>>>>>

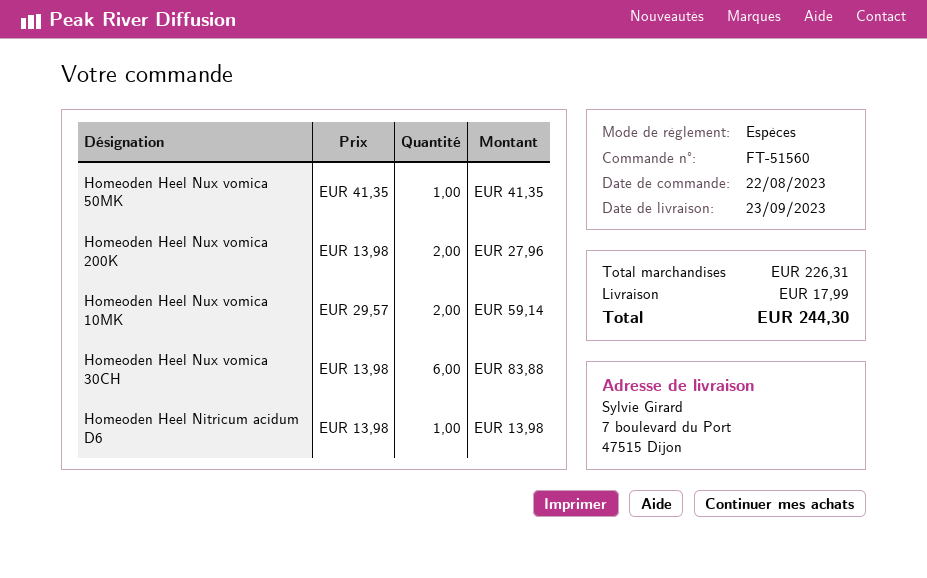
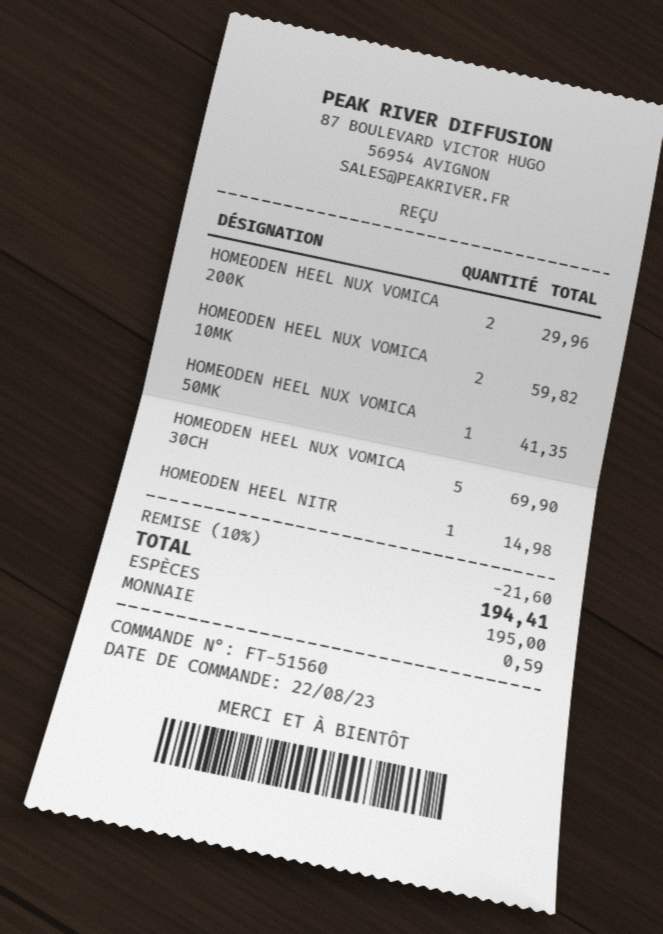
Homeoden Heel Nux vomica 200K: 2 for 27.96 -> 2 for 29.96
Homeoden Heel Nux vomica 10MK: 2 for 59.14 -> 2 for 59.82
Homeoden Heel Nux vomica 30CH: 6 for 83.88 -> 5 for 69.90
Homeoden Heel Nitricum acidum D6: 1 for 13.98 -> 1 for 14.98
discount: none -> 10% = 21.60
shipping: 17.99 -> none
total: 244.30 -> 194.41

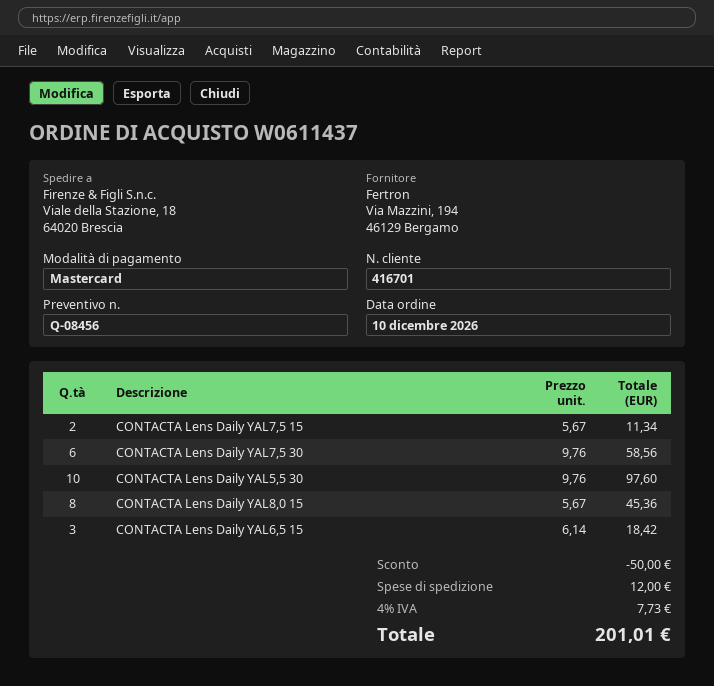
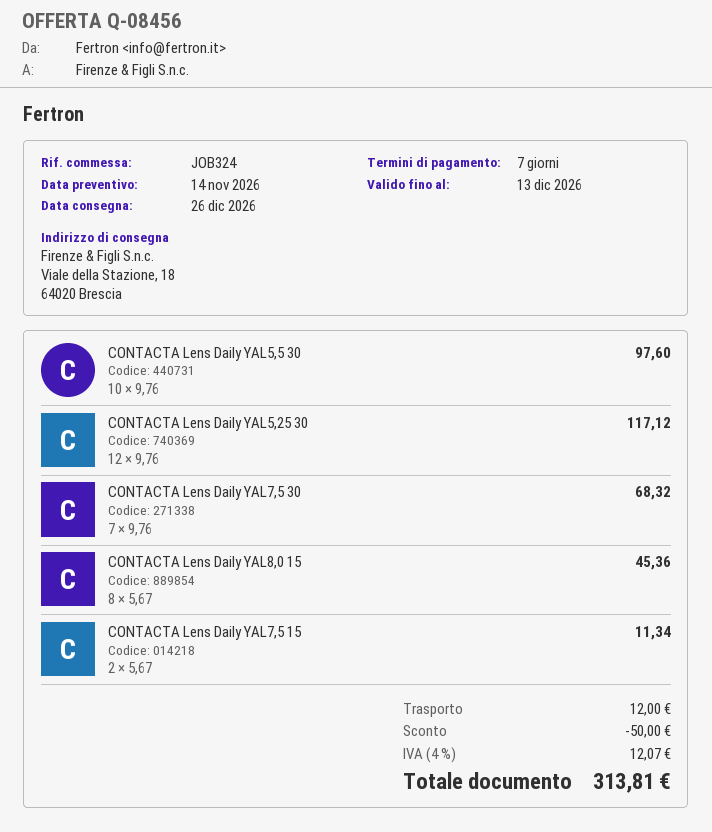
CONTACTA Lens Daily YAL7,5 30: 6 x 9.76 = 58.56 -> 7 x 9.76 = 68.32
CONTACTA Lens Daily YAL6,5 15: 3 x 6.14 = 18.42 -> none
CONTACTA Lens Daily YAL5,25 30: none -> 12 x 9.76 = 117.12
tax: 4% = 7.73 -> 4% = 12.07
total: 201.01 -> 313.81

<<<<<

■ WORK TO COMPLETE ■
Your copy must reproduce the entries above in full, without their pictures.

■ RESPONSE ■
Homeoden Heel Nux vomica 200K: 2 for 27.96 -> 2 for 29.96
Homeoden Heel Nux vomica 10MK: 2 for 59.14 -> 2 for 59.82
Homeoden Heel Nux vomica 30CH: 6 for 83.88 -> 5 for 69.90
Homeoden Heel Nitricum acidum D6: 1 for 13.98 -> 1 for 14.98
discount: none -> 10% = 21.60
shipping: 17.99 -> none
total: 244.30 -> 194.41

CONTACTA Lens Daily YAL7,5 30: 6 x 9.76 = 58.56 -> 7 x 9.76 = 68.32
CONTACTA Lens Daily YAL6,5 15: 3 x 6.14 = 18.42 -> none
CONTACTA Lens Daily YAL5,25 30: none -> 12 x 9.76 = 117.12
tax: 4% = 7.73 -> 4% = 12.07
total: 201.01 -> 313.81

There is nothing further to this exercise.